[Extracted data entries]
------------------------------

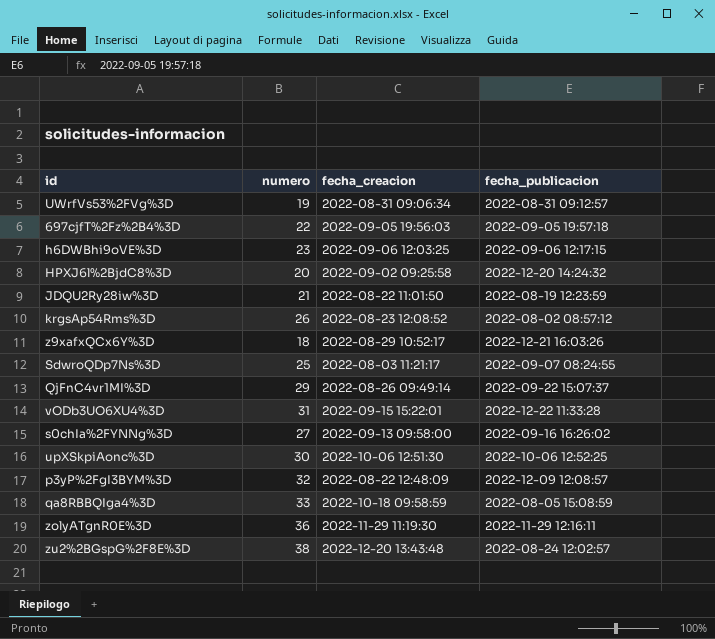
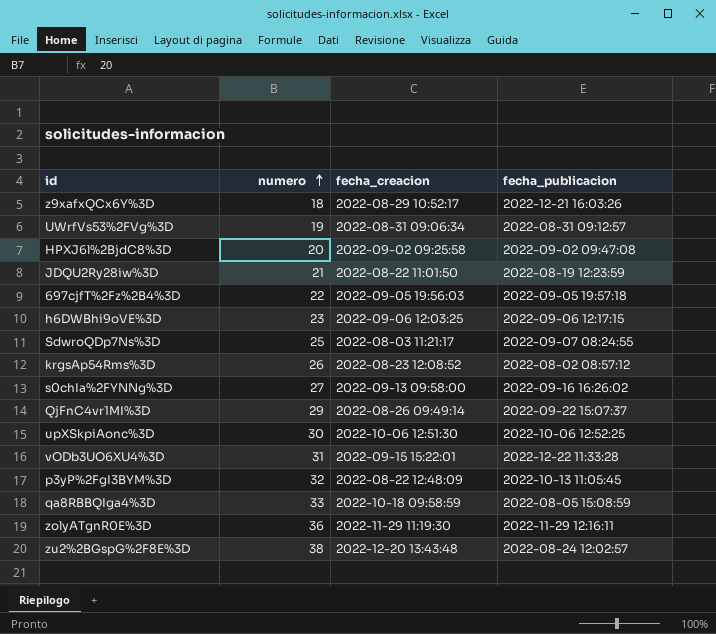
row order: none -> numero ascending
HPXJ6l%2BjdC8%3D | fecha_publicacion: 2022-12-20 14:24:32 -> 2022-09-02 09:47:08
p3yP%2FgI3BYM%3D | fecha_publicacion: 2022-12-09 12:08:57 -> 2022-10-13 11:05:45

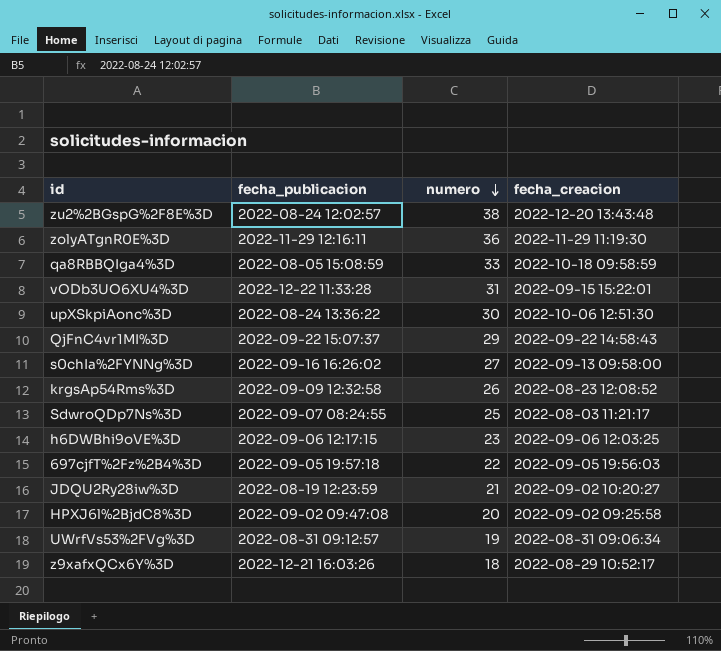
row order: numero ascending -> numero descending
column fecha_publicacion | position: 4 -> 2
row p3yP%2FgI3BYM%3D: 32 | 2022-08-22 12:48:09 | 2022-10-13 11:05:45 -> none
upXSkpiAonc%3D | fecha_publicacion: 2022-10-06 12:52:25 -> 2022-08-24 13:36:22
QjFnC4vr1MI%3D | fecha_creacion: 2022-08-26 09:49:14 -> 2022-09-22 14:58:43
krgsAp54Rms%3D | fecha_publicacion: 2022-08-02 08:57:12 -> 2022-09-09 12:32:58
JDQU2Ry28iw%3D | fecha_creacion: 2022-08-22 11:01:50 -> 2022-09-02 10:20:27

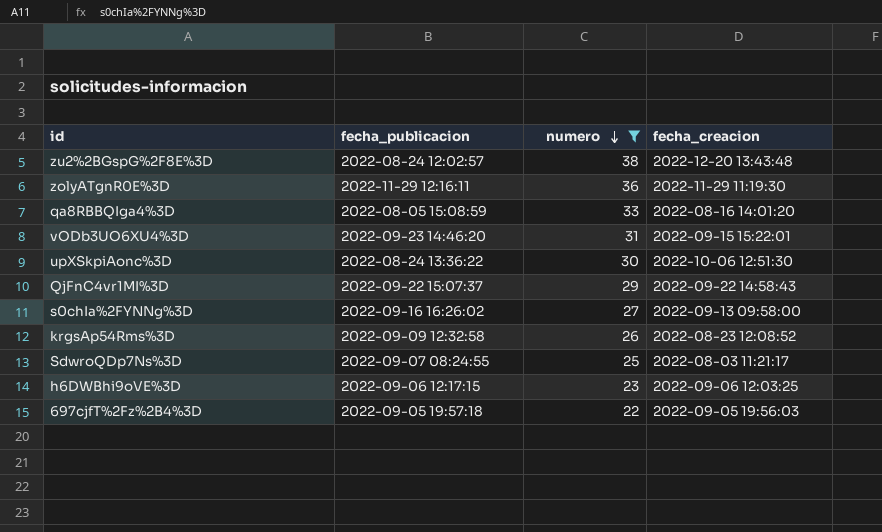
filter: none -> numero >= 22
qa8RBBQIga4%3D | fecha_creacion: 2022-10-18 09:58:59 -> 2022-08-16 14:01:20
vODb3UO6XU4%3D | fecha_publicacion: 2022-12-22 11:33:28 -> 2022-09-23 14:46:20

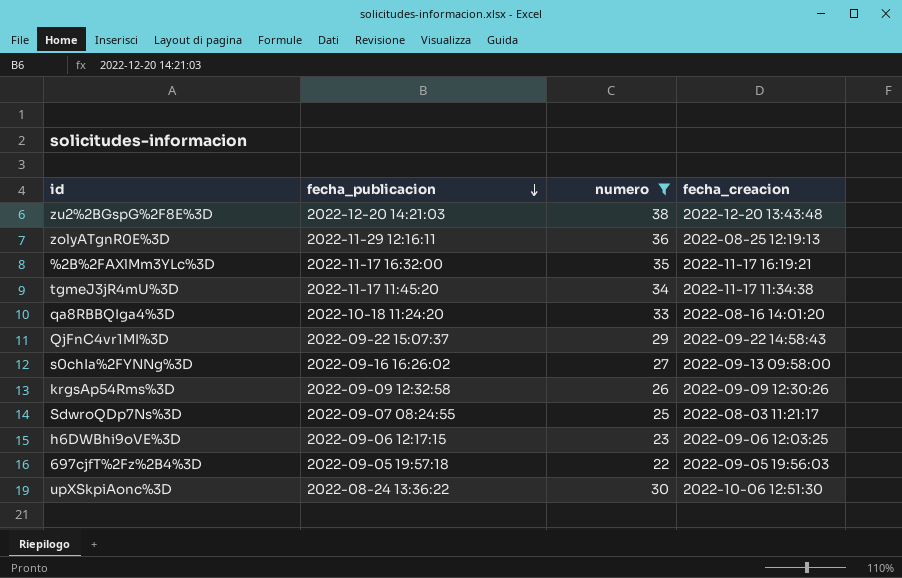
row order: numero descending -> fecha_publicacion descending
row vODb3UO6XU4%3D: 2022-09-23 14:46:20 | 31 | 2022-09-15 15:22:01 -> none
zu2%2BGspG%2F8E%3D | fecha_publicacion: 2022-08-24 12:02:57 -> 2022-12-20 14:21:03
zolyATgnR0E%3D | fecha_creacion: 2022-11-29 11:19:30 -> 2022-08-25 12:19:13
row %2B%2FAXlMm3YLc%3D: none -> 2022-11-17 16:32:00 | 35 | 2022-11-17 16:19:21
row tgmeJ3jR4mU%3D: none -> 2022-11-17 11:45:20 | 34 | 2022-11-17 11:34:38
qa8RBBQIga4%3D | fecha_publicacion: 2022-08-05 15:08:59 -> 2022-10-18 11:24:20
krgsAp54Rms%3D | fecha_creacion: 2022-08-23 12:08:52 -> 2022-09-09 12:30:26

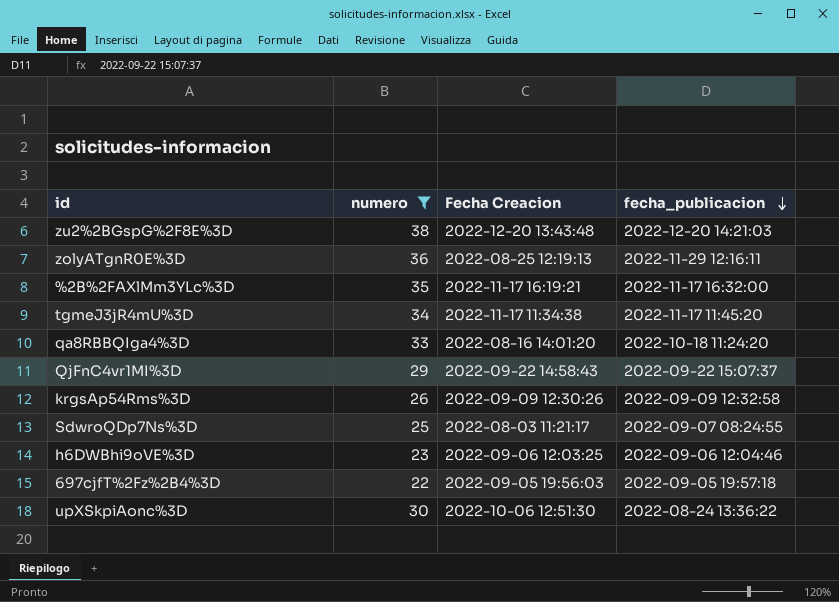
column name: fecha_creacion -> Fecha Creacion
column fecha_publicacion | position: 2 -> 4
row s0chIa%2FYNNg%3D: 2022-09-16 16:26:02 | 27 | 2022-09-13 09:58:00 -> none
h6DWBhi9oVE%3D | fecha_publicacion: 2022-09-06 12:17:15 -> 2022-09-06 12:04:46

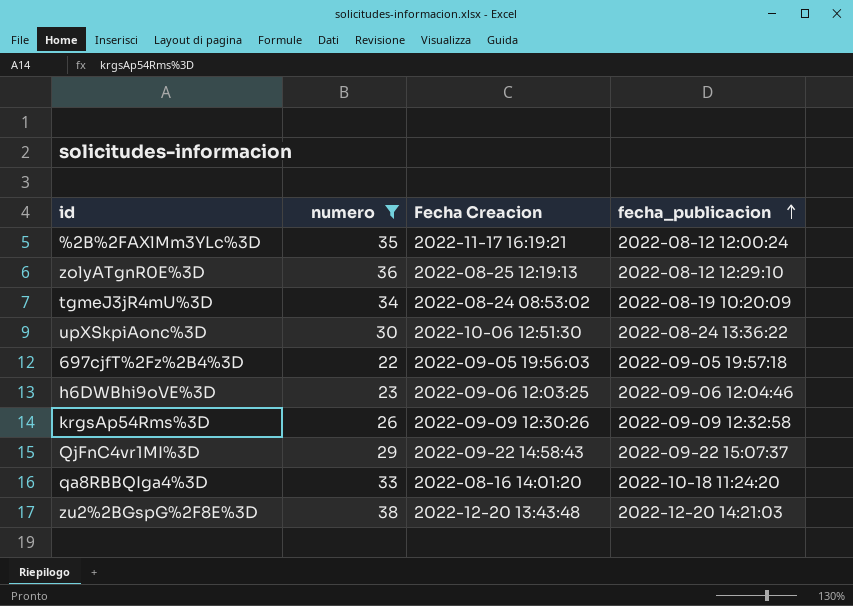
row order: fecha_publicacion descending -> fecha_publicacion ascending
row SdwroQDp7Ns%3D: 25 | 2022-08-03 11:21:17 | 2022-09-07 08:24:55 -> none
%2B%2FAXlMm3YLc%3D | fecha_publicacion: 2022-11-17 16:32:00 -> 2022-08-12 12:00:24
zolyATgnR0E%3D | fecha_publicacion: 2022-11-29 12:16:11 -> 2022-08-12 12:29:10
tgmeJ3jR4mU%3D | Fecha Creacion: 2022-11-17 11:34:38 -> 2022-08-24 08:53:02
tgmeJ3jR4mU%3D | fecha_publicacion: 2022-11-17 11:45:20 -> 2022-08-19 10:20:09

------------------------------

Among the lines above, return those that contain the string "ascending".

row order: none -> numero ascending
row order: numero ascending -> numero descending
row order: fecha_publicacion descending -> fecha_publicacion ascending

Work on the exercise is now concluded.